One of the greatest blessings, as I see it, is the opportunity to “know” your children as they march toward their own “golden years.”  And, of course, if you are blessed with grandchildren and great- grandchildren and even great-greats, seeing them grow up and take their place in the family and in the community is a peek into the future that is the best kind of blessing of all.

Charlie and Marta – September 22, 2019

Both my son Charlie and my step-daughter Marta are now into their social security years, and I couldn’t be prouder or more delighted with either of them!  Both have “turned out well” as they say.  They are socially and politically astute, have pursued their individual talents, are independent in all respects, yet have kept their ties to family and long-time friends.  Even more importantly, we enjoy being with each other and, now that I am approaching my own dotage, I am happy to seek (and mostly follow) their advice, especially concerning this rapidly changing world that they now understand far better than I.
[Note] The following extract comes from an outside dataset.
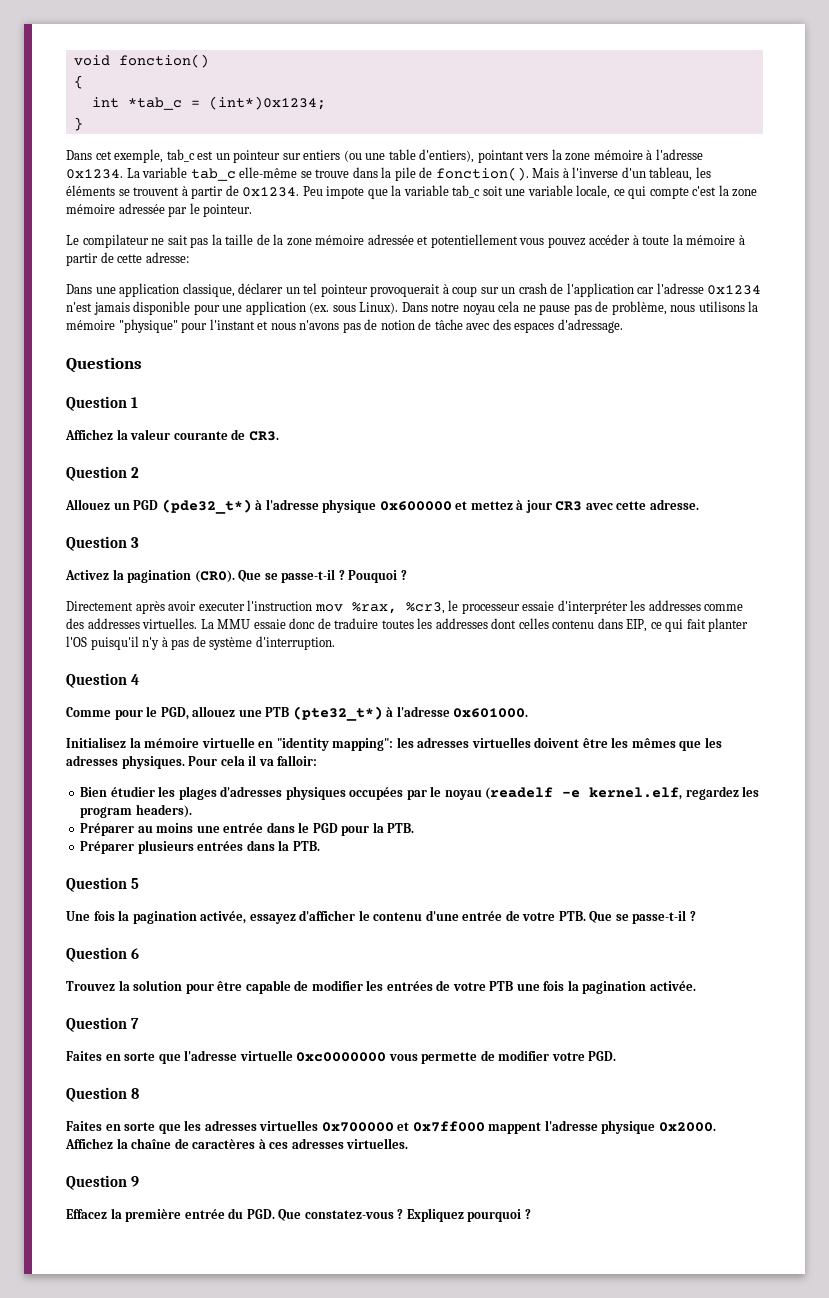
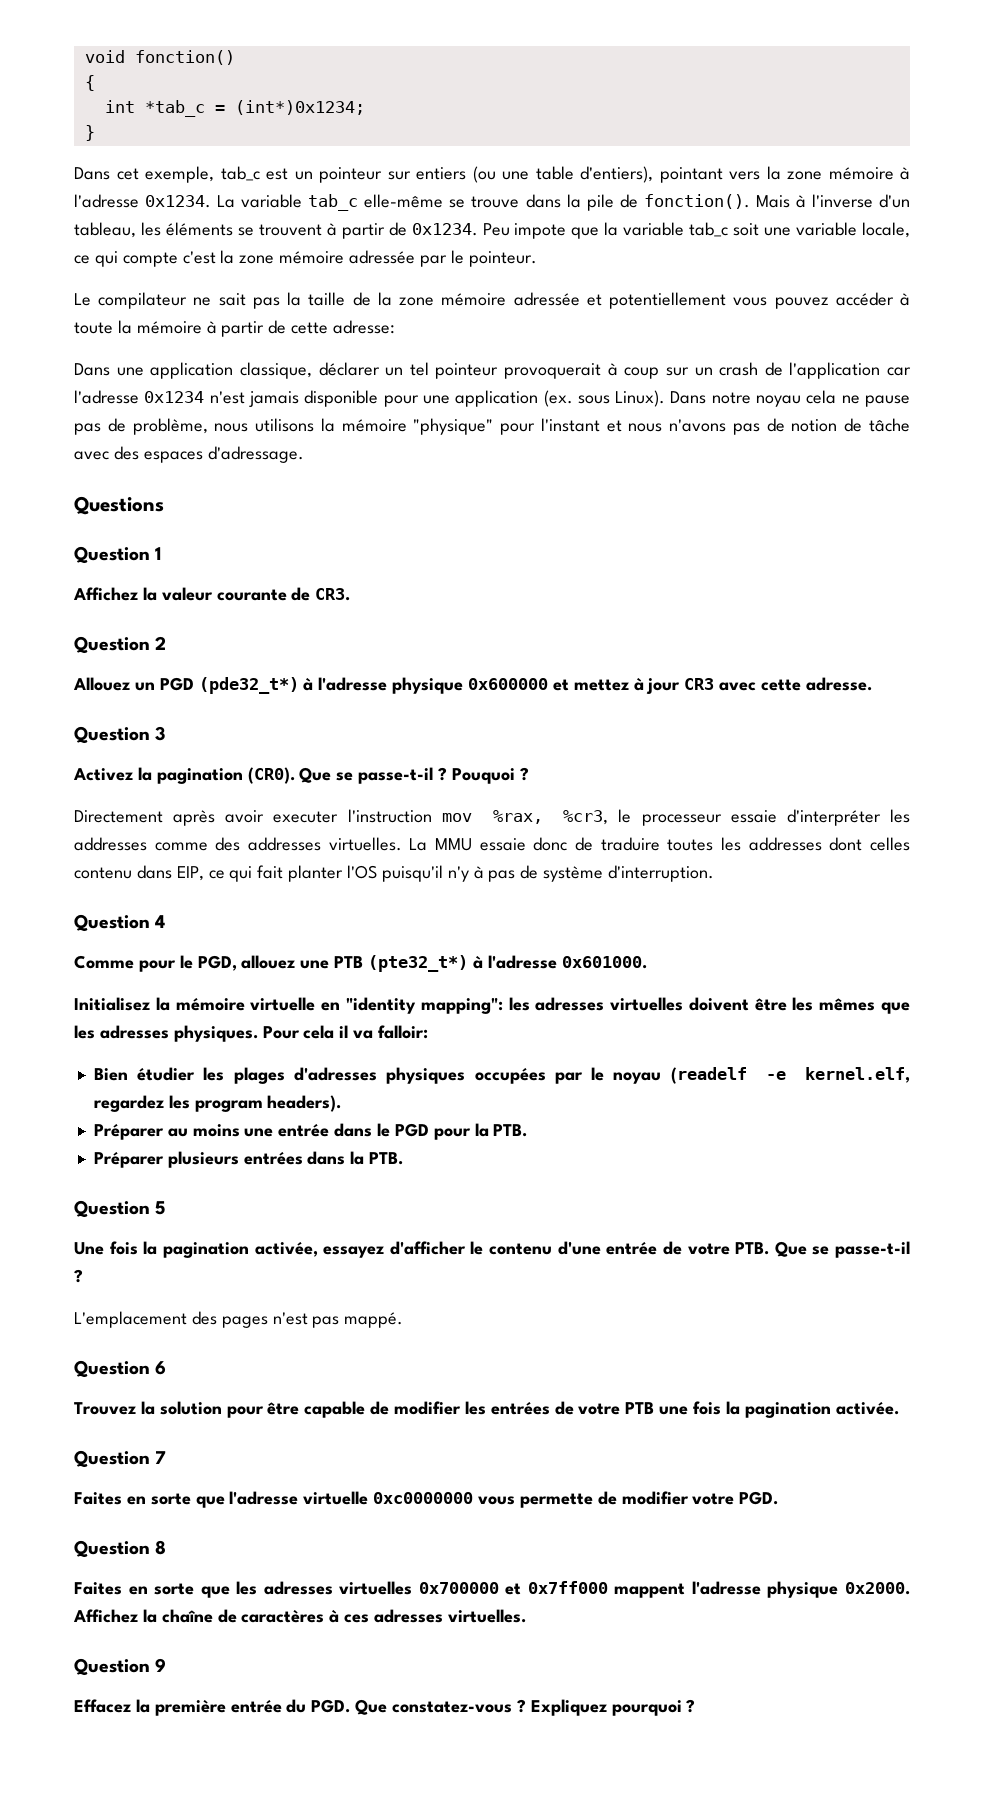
(696, 916) none -> [74,1311,404,1328] // L'emplacement des pages n'est pas mappé.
Dale, Sydney, Charlie – 1959

I’ve been thinking of our relationships, our gradual role reversals (perhaps), and of how proud I am of both of them.  This is the weekend of the Williams Family Reunion — an annual affair here on the Peninsula which is now in it’s 80th-something year.  For the first time ever, it is going to be a zoom reunion and, therefore, for the first time ever, Marta and Charlie can attend — Marta from the S.F. Bay Area and Charlie from L.A.  I’m so pleased that I will be able to introduce them to a whole new side of their family and vice-versa!

Marta, c. 1959

So… I really have to say that this will be a kind of back-handed perk of the pandemic.  In person, up-close-and-personal reunions are the best, of course — but maybe this taste of Williams inclusiveness and hospitality will get the two of them up here for the next one.  And that would be yet another blessing!